Cronaca Oreto-Stazione / Via Paolo Balsamo

Pestati a colpi di spranga per una sigaretta accesa: scattano due arresti

Due romeni, zio e nipote, sono stati arrestati con l'accusa di tentato triplice omicidio. I fatti risalgono a novembre, quando gli agenti sono intervenuti in via Paolo Balsamo per un'aggressione in un bar ai danni del proprietario e di due dipendenti

Via Balsamo

Un battibecco per una semplice sigaretta accesa in un bar, poi la violenta aggressione. Due romeni, zio e nipote, sono stati arrestati dalla polizia: sono accusati di tentato triplice omicidio. I fatti risalgono a novembre, quando gli agenti sono intervenuti in via Paolo Balsamo dove era stata segnalata un'aggressione all'interno di un bar ai danni del proprietario e di due dipendenti. Sembrerebbe che, dopo una prima discussione, i due romeni fossero usciti dal locale per rientrarvi poco dopo, armati, picchiando brutalmente le vittime con una spranga di ferro, un coltello, un giravite e un tira-pugni. Salajan Mircea quarantunenne, e Cozma Sibian, 29 anni, avevano tramortito i tre che hanno riportato gravi fratture e lesioni. Le vittime sono state lasciate a terra esanimi in una pozza di sangue. I due assalitori erano da subito riusciti a fuggire, facendo perdere le loro tracce.

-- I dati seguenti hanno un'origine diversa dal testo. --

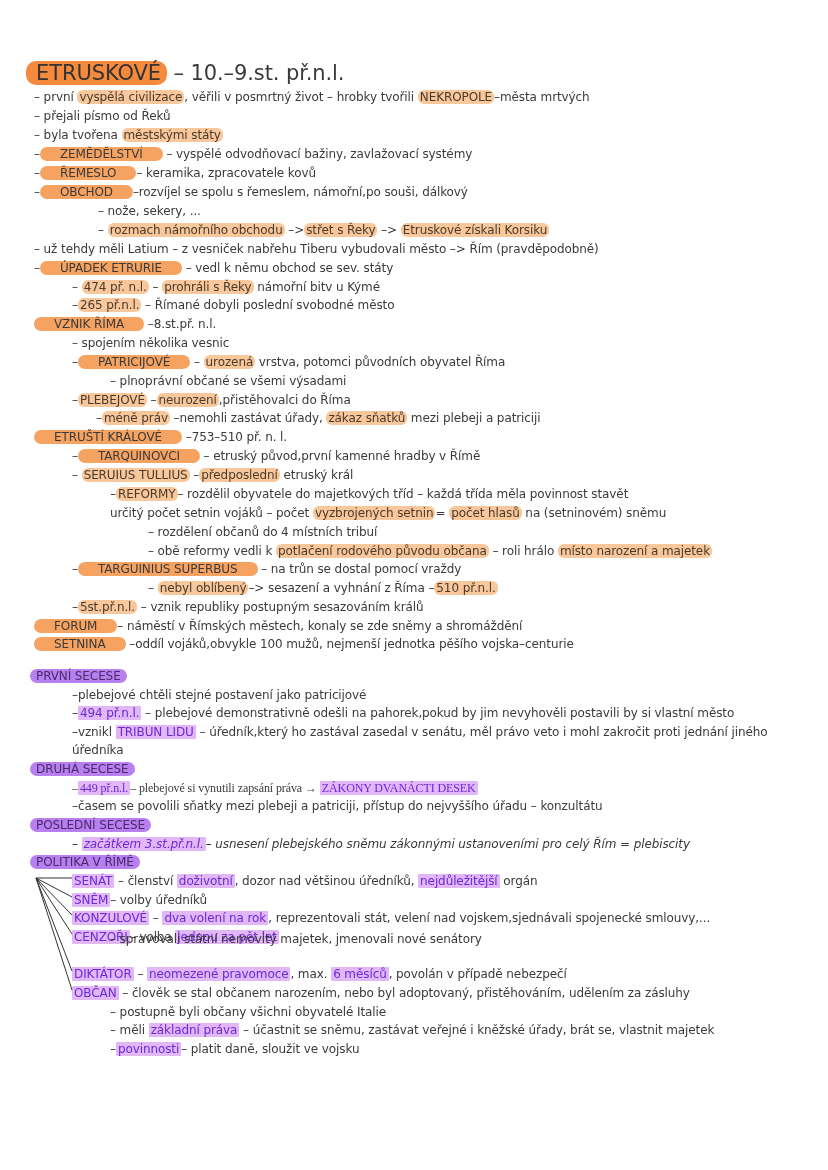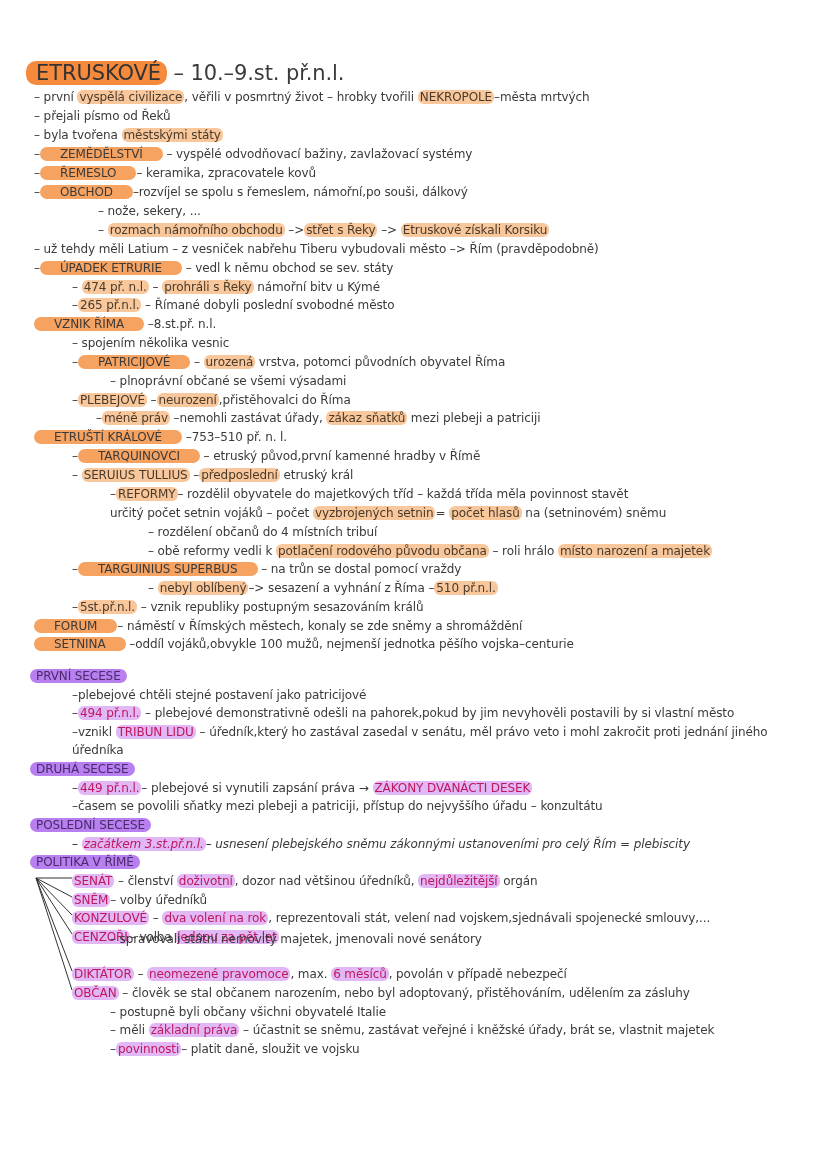"494 př.n.l." .hl-p { border-radius: 6px -> 1px; color: #be185d -> #6d28d9 }
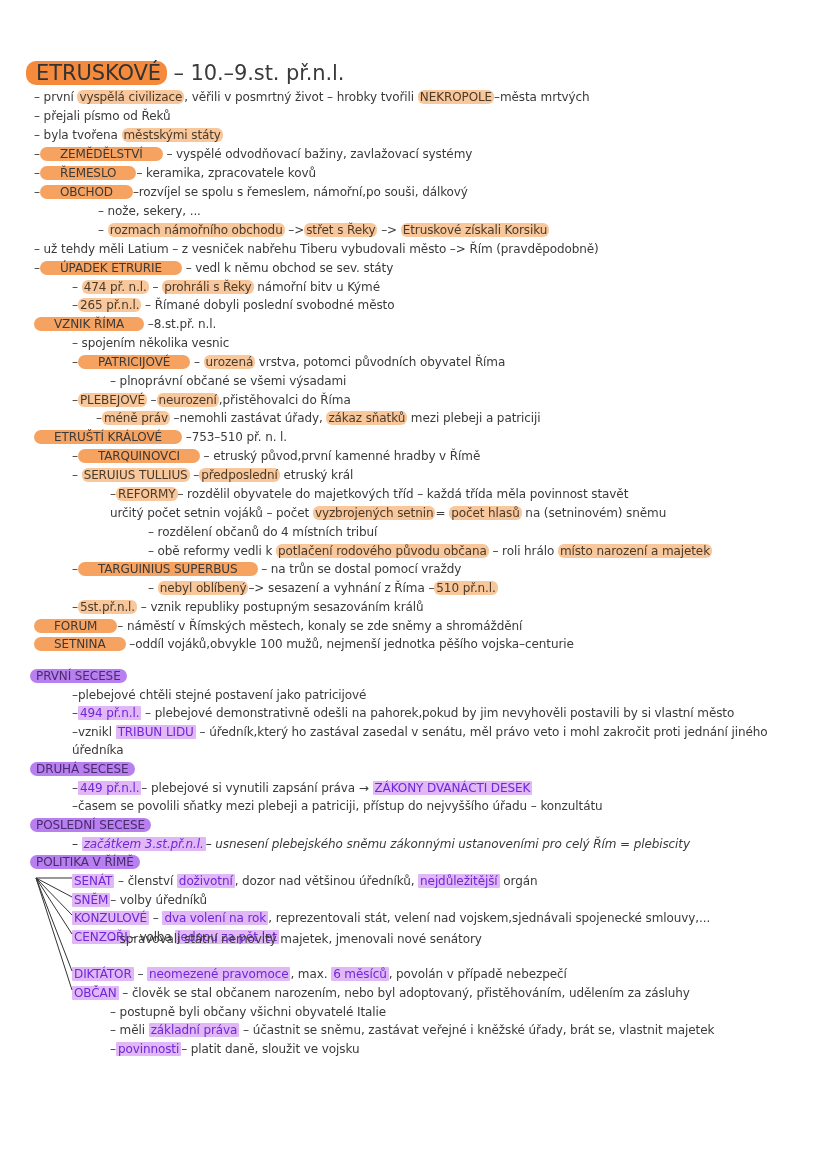"– 449 př.n.l. – plebejové" div.line { font-family: none -> Liberation Serif, serif }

La polizia adesso è riuscita ad identificarli. "Fondamentale per l'attività investigativa - spiegano dalla questura - è stato l'avere sviscerato la vita e la personalità dei due presunti autori di questa violentissima aggressione". Un dato, più di ogni altro, ha condotto gli inquirenti ai due rumeni: "Entrambi sono risultati, praticanti, cristiano-ortodossi", spiegano dalla polizia. Da qui gli investigatori hanno intuito che in occasione della veglia della Pasqua ortodossa, dello scorso 11 aprile, almeno uno dei due avrebbe potuto raggiungere uno dei luoghi di culto cittadini di quella religione. In effetti, l'intuizione dei poliziotti si è verificata corretta. All'esterno di una chiesa è stato rintracciato Cozma Sibian.

Il resto lo ha fatto l'attività di polizia, grazie alle intercettazioni telefoniche: così è stato possibile localizzare, attraverso la cella, l'ampia fetta di territorio dove si trovava il secondo rumeno, che è stato bloccato, a bordo della sua autovettura nei pressi dello svincolo autostradale di Villabate. Entrambi sono stati portati al Pagliarelli.